Optionally set the hostname:

WLC(config)#hostname C9800
Step 3

Enter the config mode and add login credentials using the following command:

C9800(config)#username <name> privilege 15 password <yourpwd>
Step 4

Verify the GigabitEthernet 1 configuration and IP address. As you can see the interface is configured for DHCP.

c9800#sh run int gig 1
Building configuration...
Current configuration : 99 bytes
!
interface GigabitEthernet1
ip address dhcp
negotiation auto
no mop enabled
no mop sysid
end
c9800#sh ip int brief
Interface   IP-Address  OK? Method Status  Protocol
GigabitEthernet1       10.10.30.231    YES DHCP   up  up      
Vlan1  unassigned      YES unset  administratively down down    
Step 5

Disable the wireless network to configure the country code:

C9800(config)#ap dot11 5ghz shutdown 
Disabling the 802.11a network may strand mesh APs.
Are you sure you want to continue? (y/n)[y]: y
C9800(config)#ap dot11 24ghz shutdown 
Disabling the 802.11b network may strand mesh APs.
Are you sure you want to continue? (y/n)[y]: y
Step 6

Configure the AP country domain. This configuration is what will trigger the GUI to skip the DAY 0 flow as the C9800 needs a country code to be operational:

C9800(config)# c9800-10-30(config)#ap country ?
  WORD  Enter the country code (e.g. US,MX,IN) upto a maximum of 20 countries
Step 7

A certificate is needed for the AP to join the virtual C9800. This can be created automatically via the DAY 0 flow or manually using the following commands:

  • Specify the interface to be the wireless management interface

    C9800(config)#wireless management interface gig 1
  • In exec mode, issue the following command:

    C9800#wireless config vwlc-ssc key-size 2048 signature-algo sha256 password 0 <pwd> 
    Configuring vWLC-SSC…
    Script is completed
    

    This is a script the automates the whole certificate creation:

  • Verifying Certificate Installation:

    C9800#show wireless management trustpoint
    Trustpoint Name : ewlc-default-tp
    Certificate Info : Available
    Certificate Type : SSC
    Certificate Hash : e55e61b683181ff0999ef317bb5ec7950ab86c9e
    Private key Info : Available
    
Note 

You can skip the certificate/trustpoint configuration but if you do it, APs will not able to join. You would need to go to the GUI and configure it from there by importing the desired certificate.

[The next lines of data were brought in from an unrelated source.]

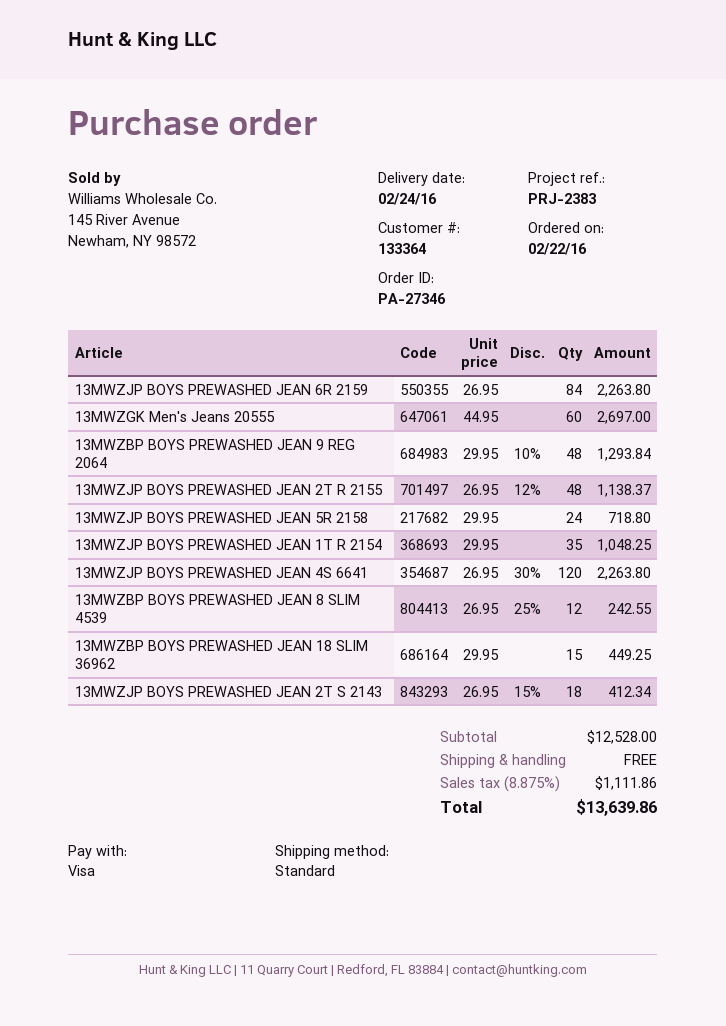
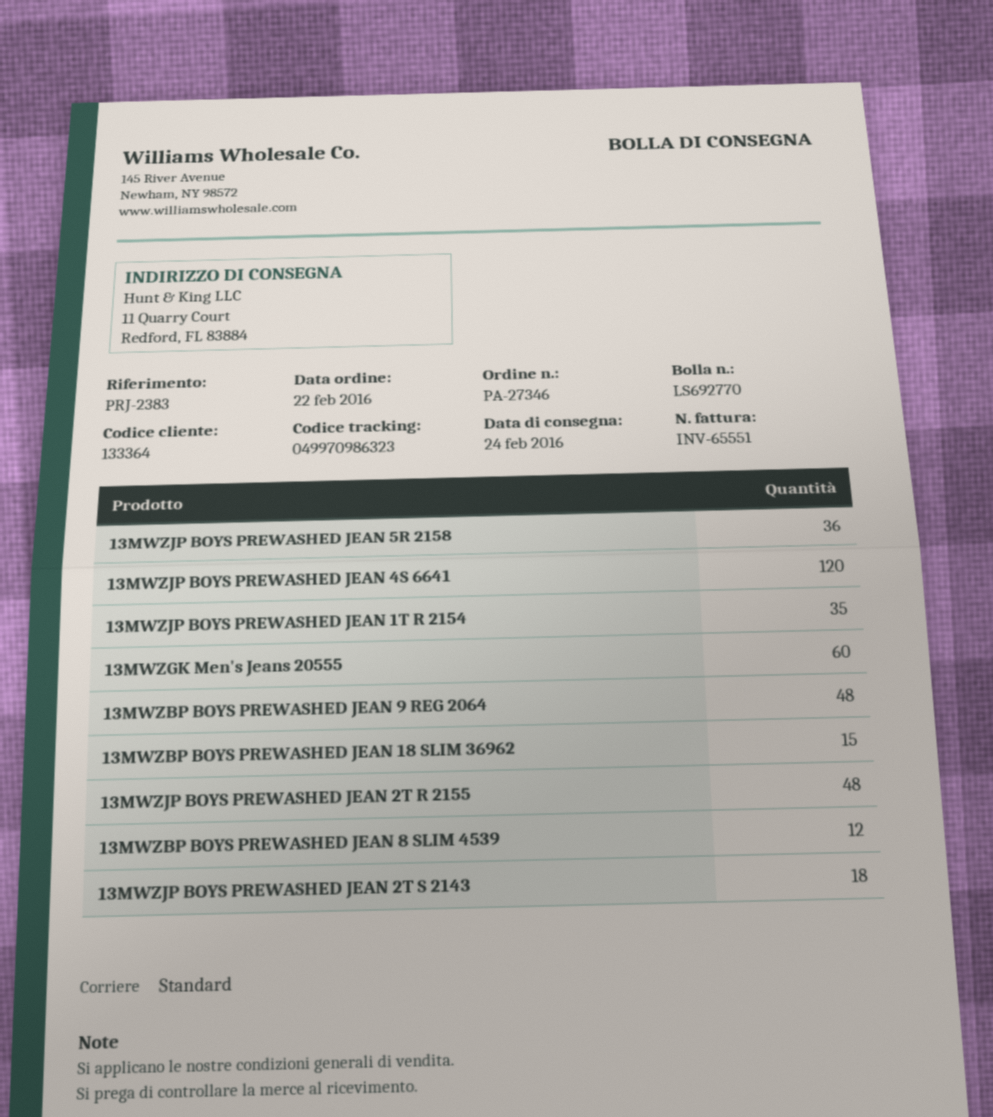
13MWZJP BOYS PREWASHED JEAN 6R 2159: 84 -> none
13MWZJP BOYS PREWASHED JEAN 5R 2158: 24 -> 36

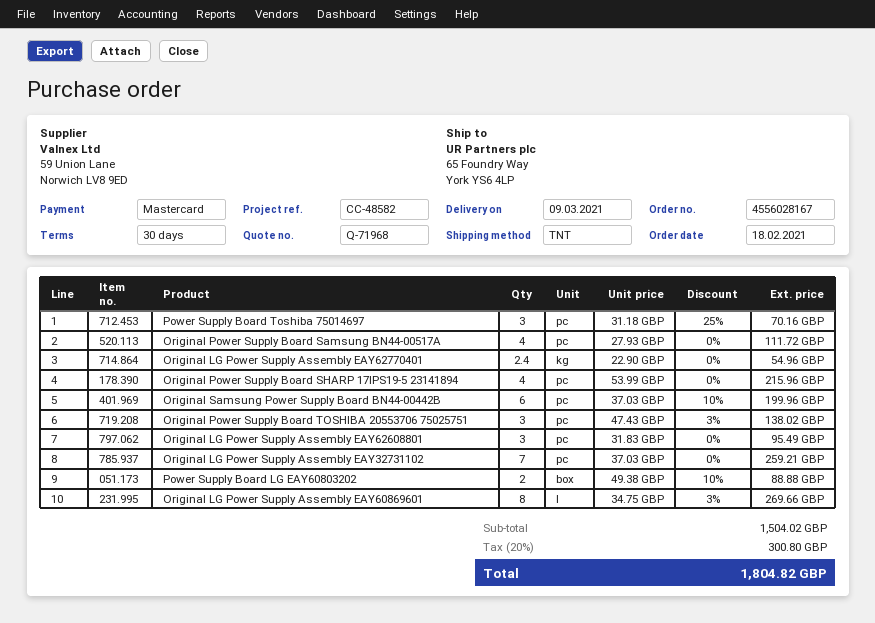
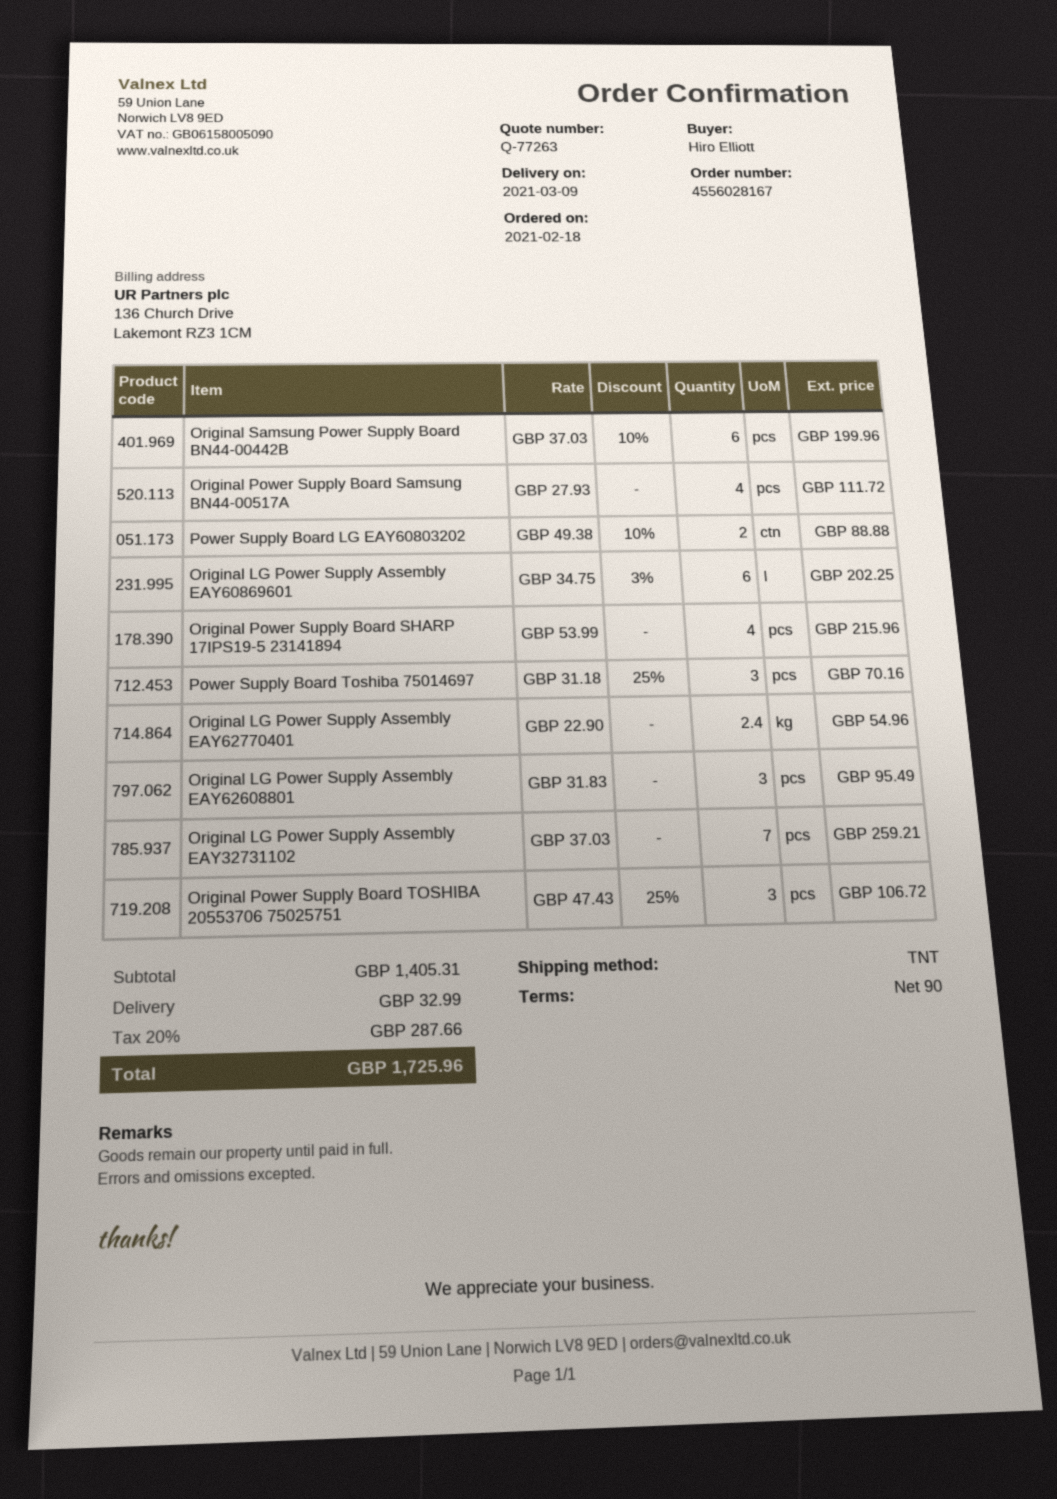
quote number: Q-71968 -> Q-77263
payment terms: 30 days -> 90 days
Original Power Supply Board TOSHIBA 20553706 75025751: 3 x 47.43 - 3% = 138.02 -> 3 x 47.43 - 25% = 106.72
Original LG Power Supply Assembly EAY60869601: 8 x 34.75 - 3% = 269.66 -> 6 x 34.75 - 3% = 202.25
subtotal: 1504.02 -> 1405.31
shipping: none -> 32.99
tax: 20% = 300.80 -> 20% = 287.66
total: 1804.82 -> 1725.96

To access the main dashboard just https://<IP of the wireless management interface>. Use the credentials you have entered earlier. Since the box has a country code configured, the GUI will skip DAY 0 page and you will get access to the main Dashboard for DAY 1 configuration.


Resetting C9800-CL to factory default

There is no console access on the C9800-CL in the AWS cloud. The only access to the instance is through the network and hence through the IP and credentials that have been configured at bootstrap. It’s easy to understand that erasing the configuration completely will lock out the user without any way of recovering.

In other words we cannot use the traditional IOS-XE methods of resetting the instance to factory default such as “wr erase” and/or setting the configuration register to ignore the startup-config.

The only way to have an instance with factory default settings is to spawn a new one.